It was the same visitor who had shown up in October. It uplifted my mood somewhat to witness a recognizable face, one that Vera was introduced to too. He walked in and saw the murder mystery book I had left unread on the side. He picked it up and started leafing through it.

“Fails to catch my interest. Unremarkable work indeed.”
I exclaimed to degrade the book as a cover for my inability to read it. He seemed to pay no attention and continued to leaf and read into that book.

“Certainly not one for the cowards.”
He said with a still and grim face, while he continued to read it.
I was not exactly offended but this comment certainly did bother me. I shook my head and took the book from his hands, beginning to read the page he had opened. It said something about the perfect dosage of a poison and how the character should administer it just right to pull off the murder.

To my surprise, the visitor snatched the book away from my hand and put it away. I did not protest.
“What do you care about the murder of a fictitious scientist if you never bothered about that of your parents?”

More than I was shook by him knowing already about my parents, I was bothered by not being able to answer him aptly. I felt a tight noose around my neck of being in a daunting puzzle. I wanted to get out of there.
“It should not concern you.”
I said and made my way out of the library. I could not sleep for the next week because I really wanted to know whatever happened to the scientist in the story yet I could not bring myself to read it. Everyone could see I was disturbed. Finally, I sat myself down and read it all. It was different this time. Finishing a book never felt this good. I was bedazzled by the way the writer had treated the act of killing like flipping pancakes on a Sunday morning. So natural. So remote and casual. As if some bird flew by in some distant forest and who could ever bother to care for it. It happens all the time. That is what birds are supposed to do. Happens like the happenings and can never unhappen. Never a big deal. Never a dent in the way the world went about its business.

Chapter 04
The perfect murder

So many such books started to fall into my reading line as a Domino effect ever since I read the first one. At first it was the best thing ever. I seemed to get back on the saddle with my adrenaline reading rides. The visits of my visitor friend became more and more frequent.
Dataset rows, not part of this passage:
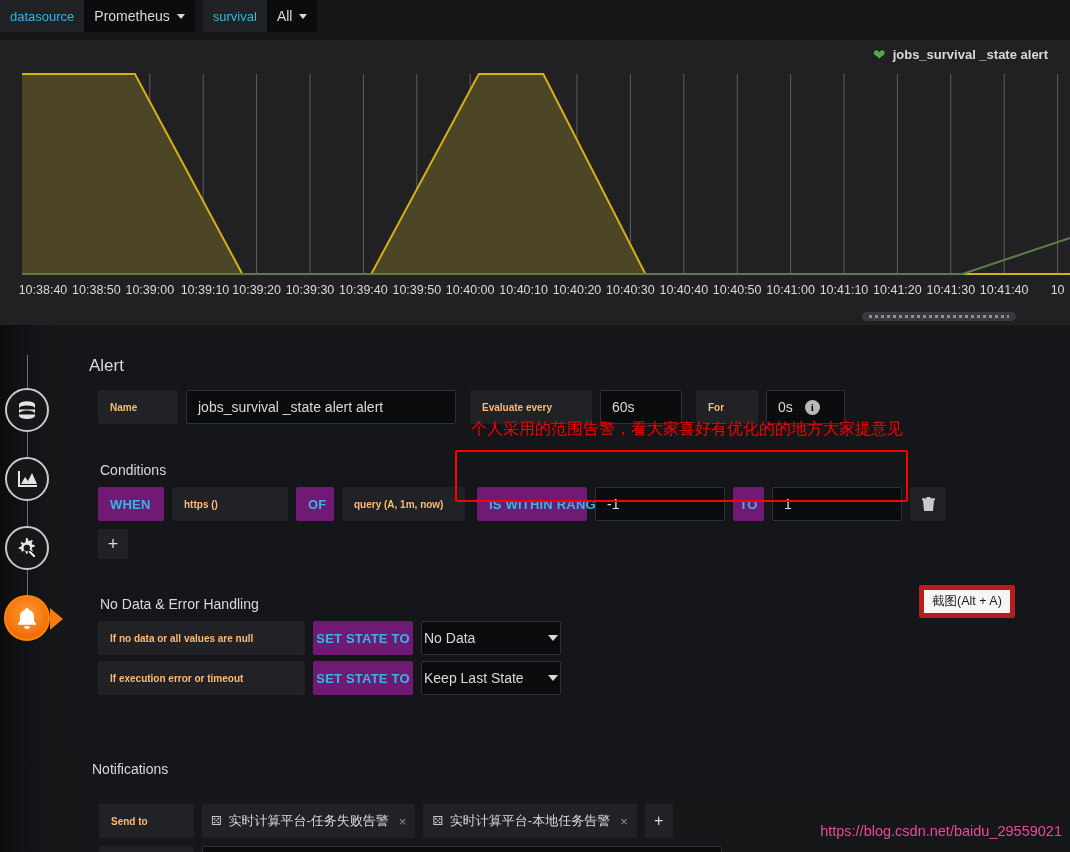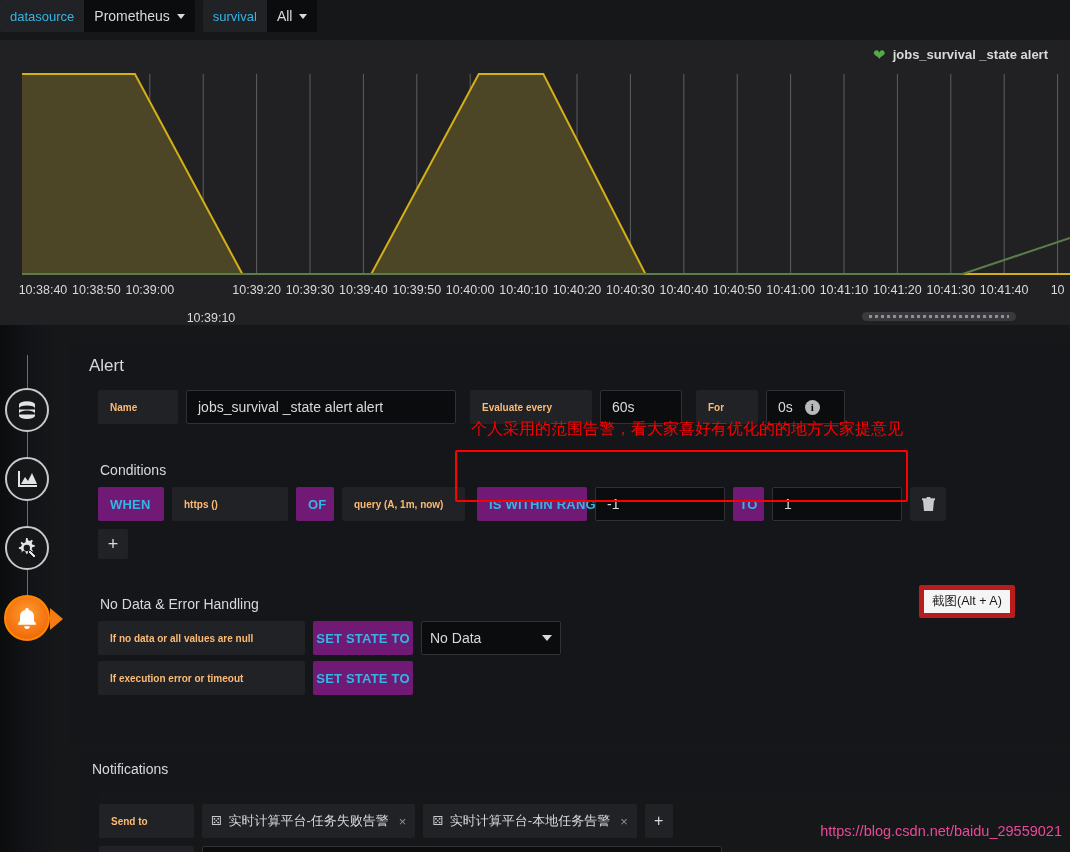"10:39:10" div.xtick { left: 211px -> 205px; margin-top: 28px -> none }
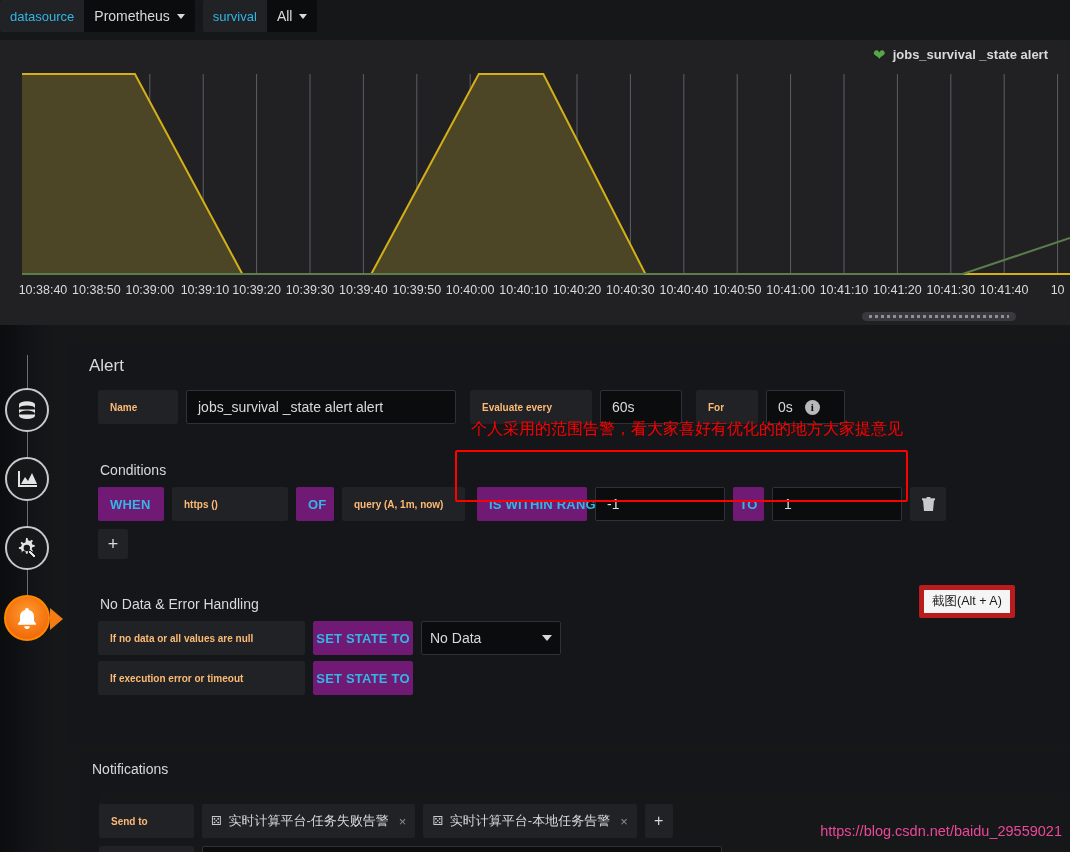"No Data" .select-box { padding: 0 8px -> 0 2px }
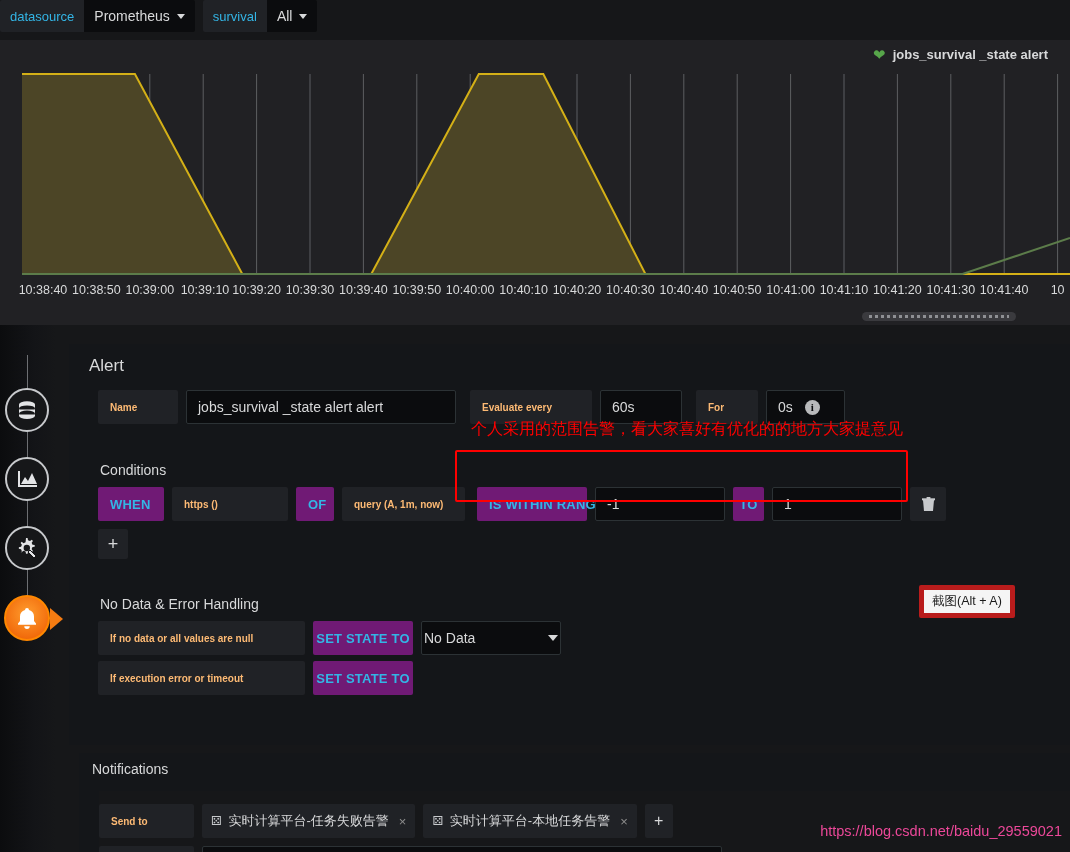"Keep Last State" div.select-box { html: none -> <div> <span>Keep Last State</span> <span></span> </div> }
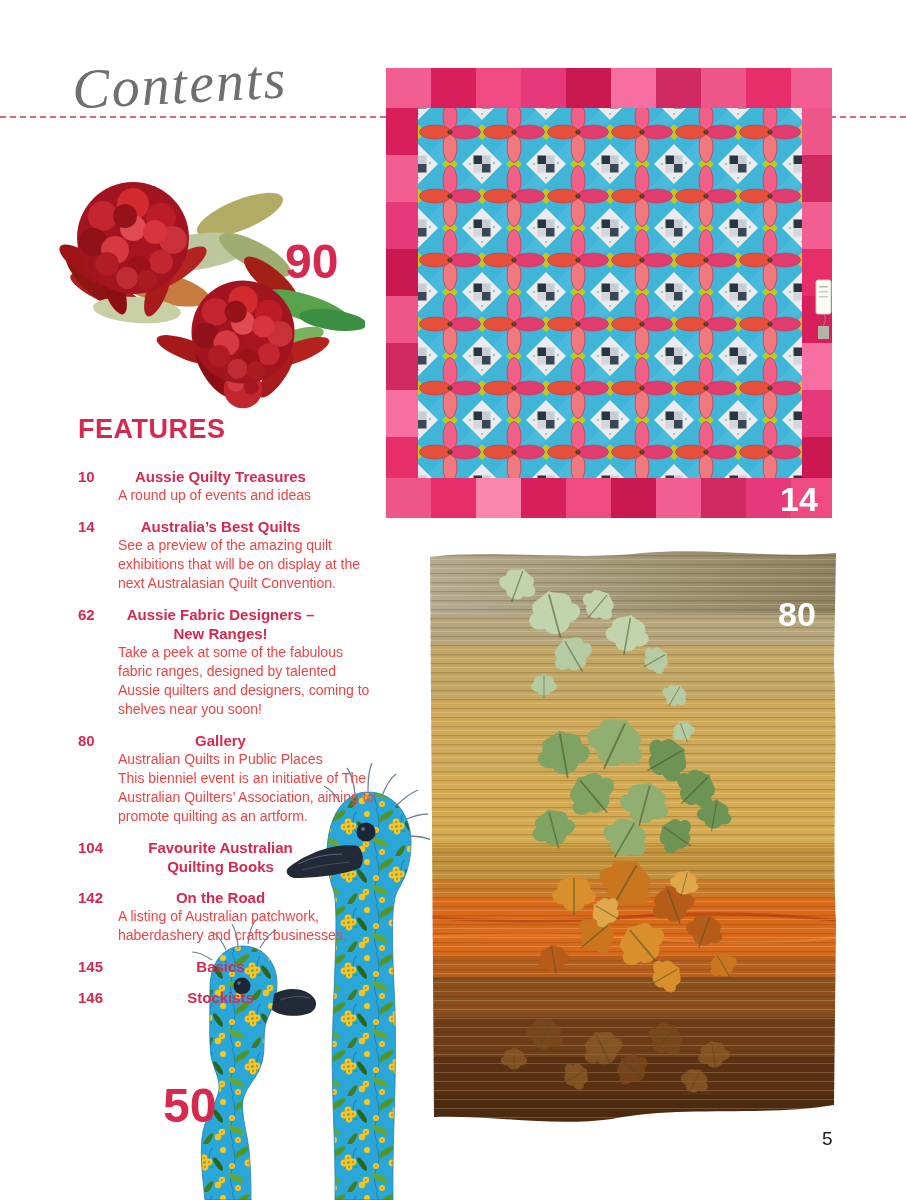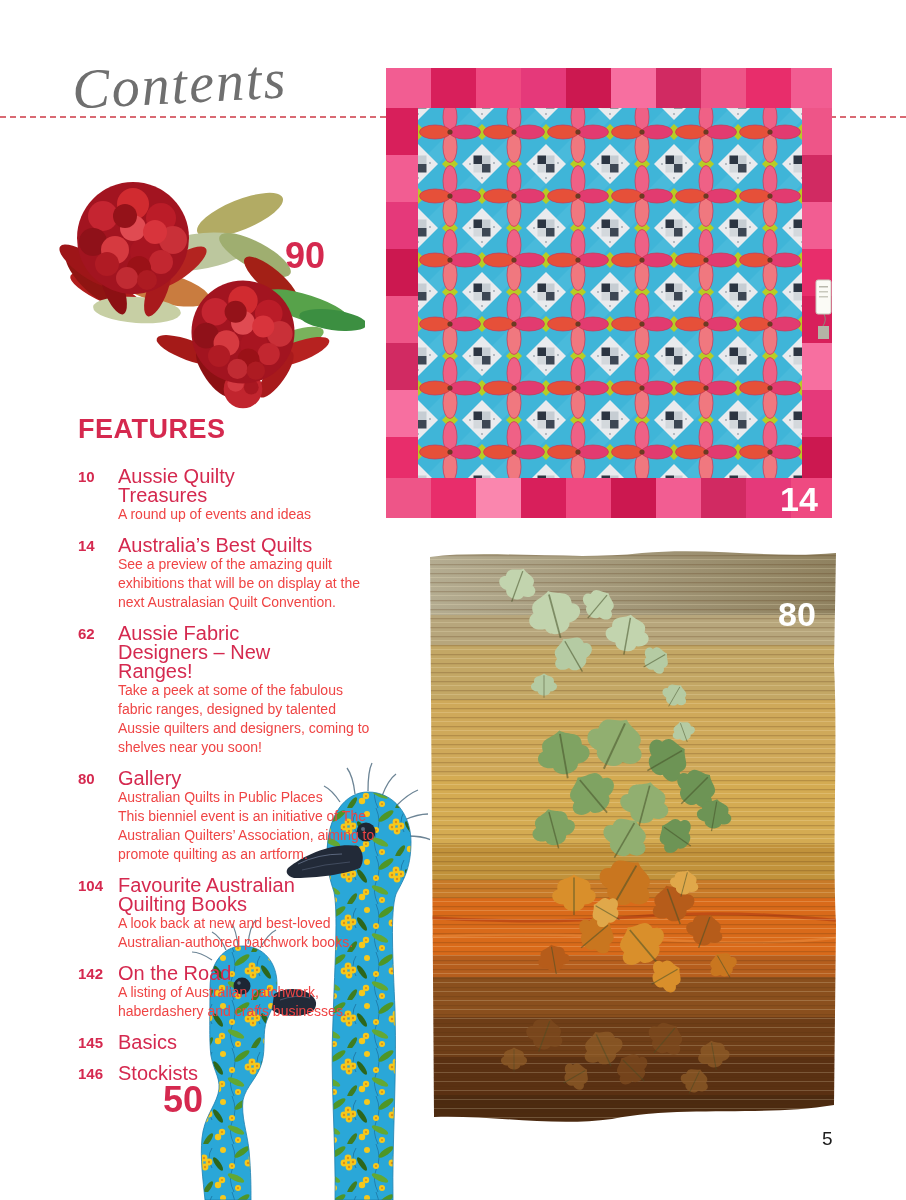"90" .label-num { font-size: 36px -> 48px }
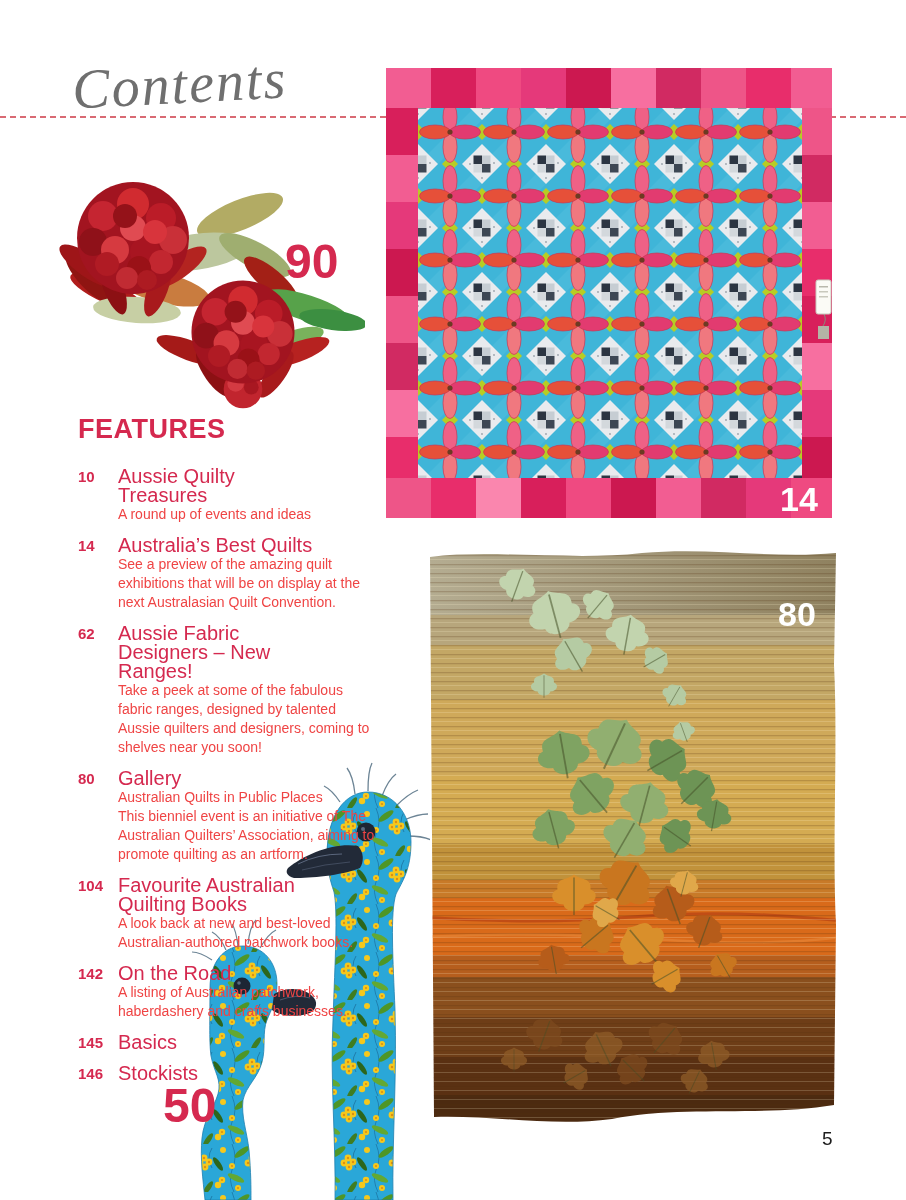"Aussie Quilty Treasures" .feat-title { font-size: 20px -> 15px; font-weight: normal -> bold; text-align: none -> center }
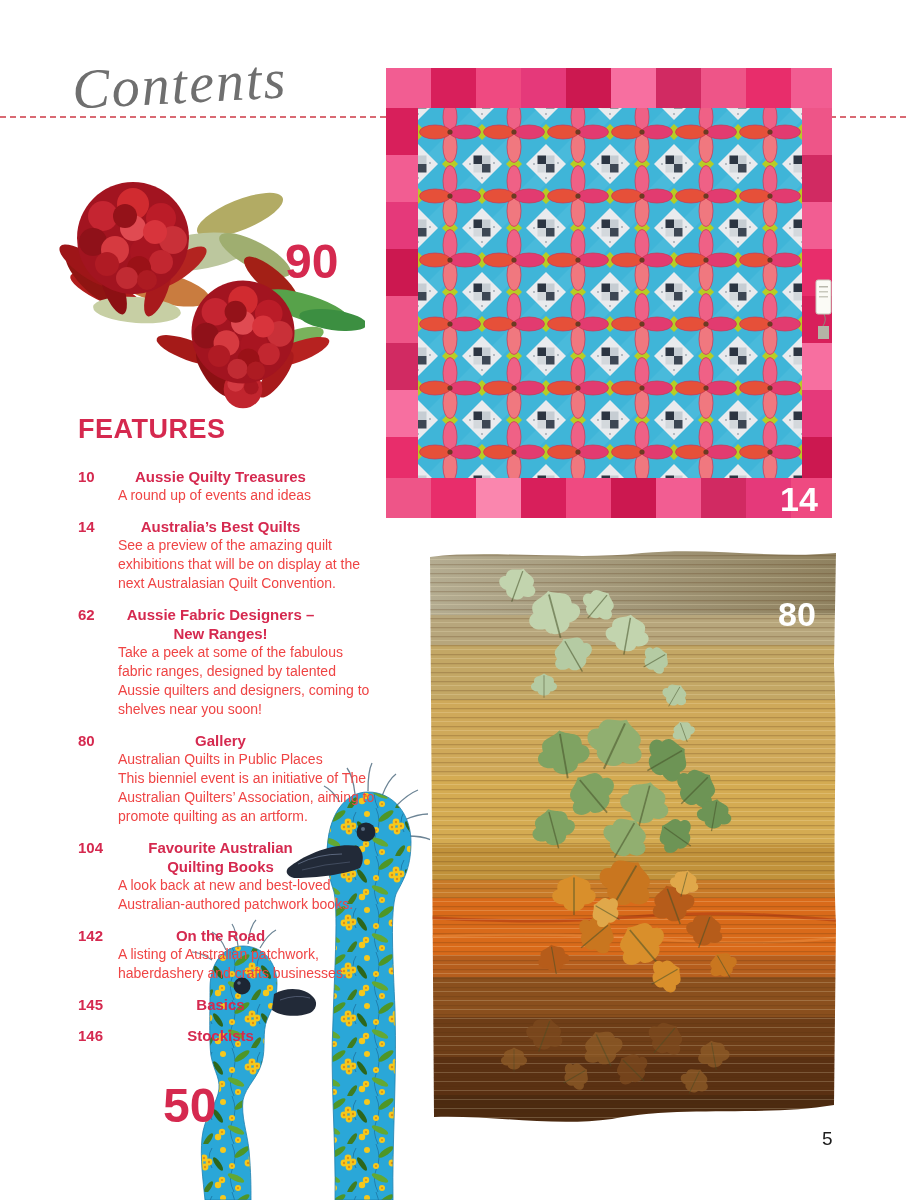"A look back at new" div.feat-desc { html: <div>A look back at new and best-loved Australian-authored patchwork books.</div> -> none }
He was there every time I finished a mystery book. We would dissect the story together. He had a chiefly condescending tone towards all writers. One came off too cautious to him and the other too hasty. He would criticize some for their unrealistic plots and others for a too straightforward approach. I enjoyed his company. It was like we had a book club now. Where we were not equals but he was the chairman and I his humble student. The main agenda of this organization of us somehow became to find the perfect murder. One which would have all ingredients just the right amount and seasoned to perfection.
During this time, I received plenty of postcards from Vera but I was not tempted to open them even once. I had found a better cure for my necessity of companionship. My visitor sufficed more than anyone ever had to keep me not only occupied but also excited about life. I would lie awake and pray that the next book was better. But to no use. I was becoming just like the visitor. Just like he had said on our first encounter, I also became wary of the quality of work in the library. I too asked my coworkers if there was a way to make someone write the perfect murder story. They did not seem to get it.
Days turned to nights turned to weeks of disappointment. I became anxious and the more anxious I got, the calmer my visitor friend tended to become. Soon it was New Year’s and Vera was back in town with all her excited baggage of stories. She showed up at my doorstep but I shunned her spirits and steered our conversation to the praises of my new visitor friend. She was agitated and asked me to introduce him to her in person. When I asked my friend of it, he said: “Has she got
the perfect murder mystery?”
“I suppose not.”
“Then meeting her would only drain my most valuable resource: time. And I’d advise you to stop seeing her too. She countervails our mission with her dull writing and spiral talking.”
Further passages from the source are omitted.